—Ô chère Christine! que Dieu te bénisse! C'est à toi, à toi seule que nous sommes redevables de ce bonheur. Tu es plus qu'une mère pour tes enfants, plus qu'une femme pour moi: tu es notre ange gardien.

Bavon se leva soudain et se mit à crier, en courant vers la porte:

—Ô Godelive, Godelive!

Sa mère courut derrière lui en poussant un cri d'angoisse.
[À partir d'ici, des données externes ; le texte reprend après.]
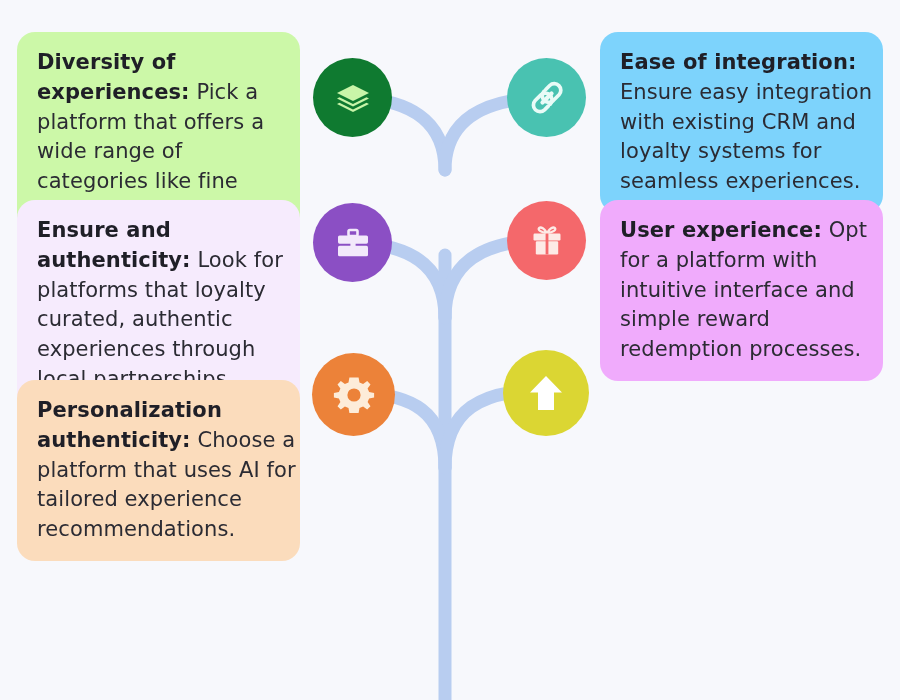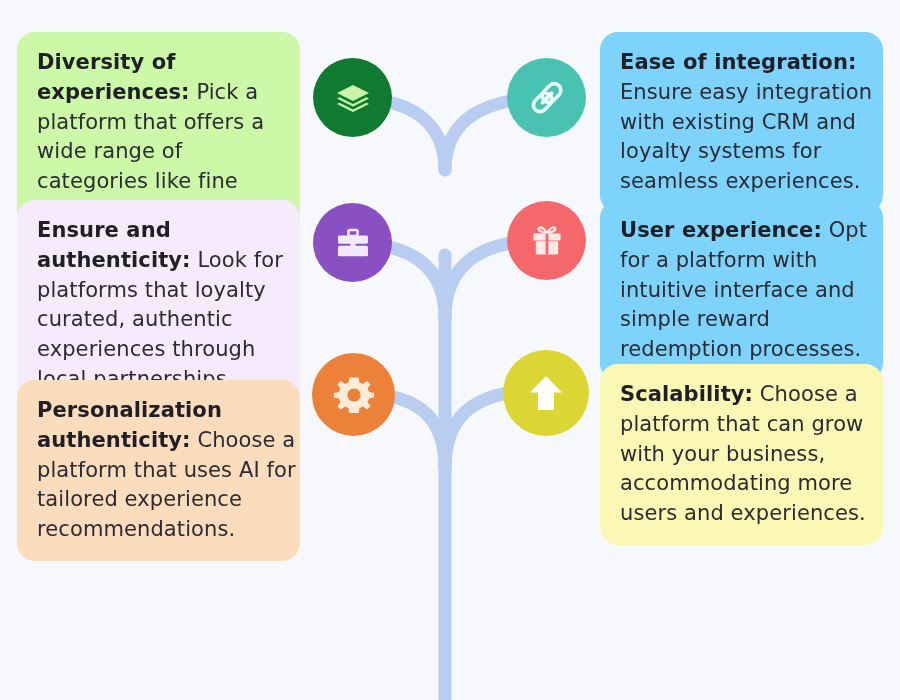"User experience: Opt for a" div.card { background: #7dd3fc -> #f0abfc }
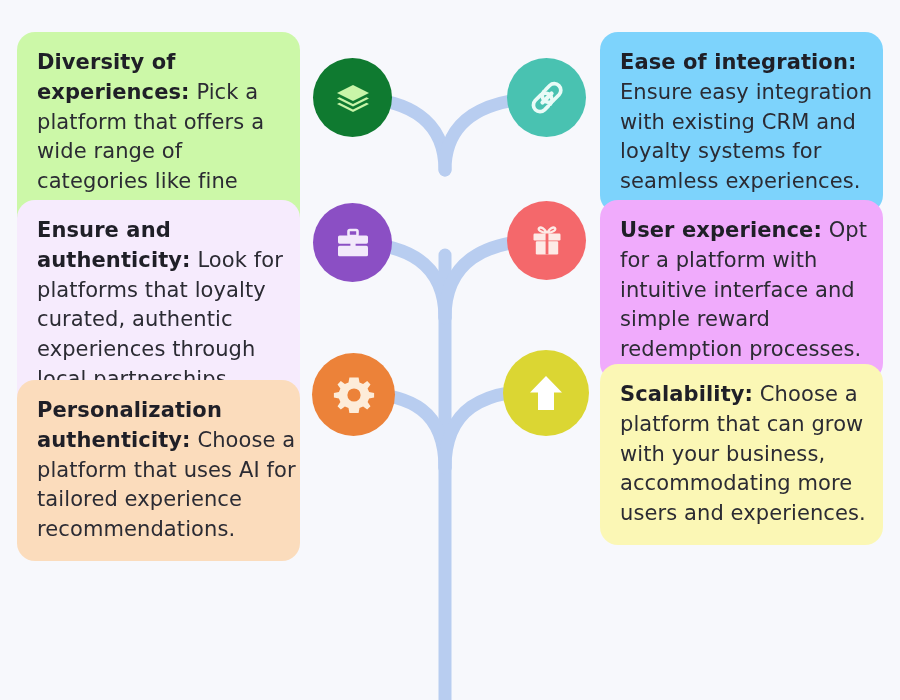"Scalability: Choose a platform that" div.card { html: <div> <span>Scalability:</span><span> Choose a platform that can grow with your business, accommodating more users and experiences.</span> </div> -> none }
—Ciel! mon pauvre fils, que t'arrive-t-il? dit-elle.

Mais Bavon, rouge de confusion, se jeta dans ses bras et répondit:

—Ce n'est rien, ma chère mère, je rêve; la joie me fait perdre la tête.

VII

Le lendemain, Bavon se rendit à son bureau; il était si joyeux et si plein d'enthousiasme, qu'il était entièrement absorbé par son nouveau travail. Le soir, il apporta des écritures avec lui et resta assis, la plume à la main, jusqu'au moment où ses parents lui rappelèrent qu'il était temps d'aller se coucher. Il ne parla même plus de Godelive ni des regrets qu'il avait parce qu'elle n'avait pu voir son triomphe.

Mais, après quelques jours d'exaltation, le calme rentra dans son esprit. Le souvenir de son amie absente lui revint avec autant de force qu'auparavant, et il pria instamment sa mère d'écrire à Godelive. La pauvre fille se réjouirait de son bonheur, et ce serait sans doute une consolation à ses chagrins.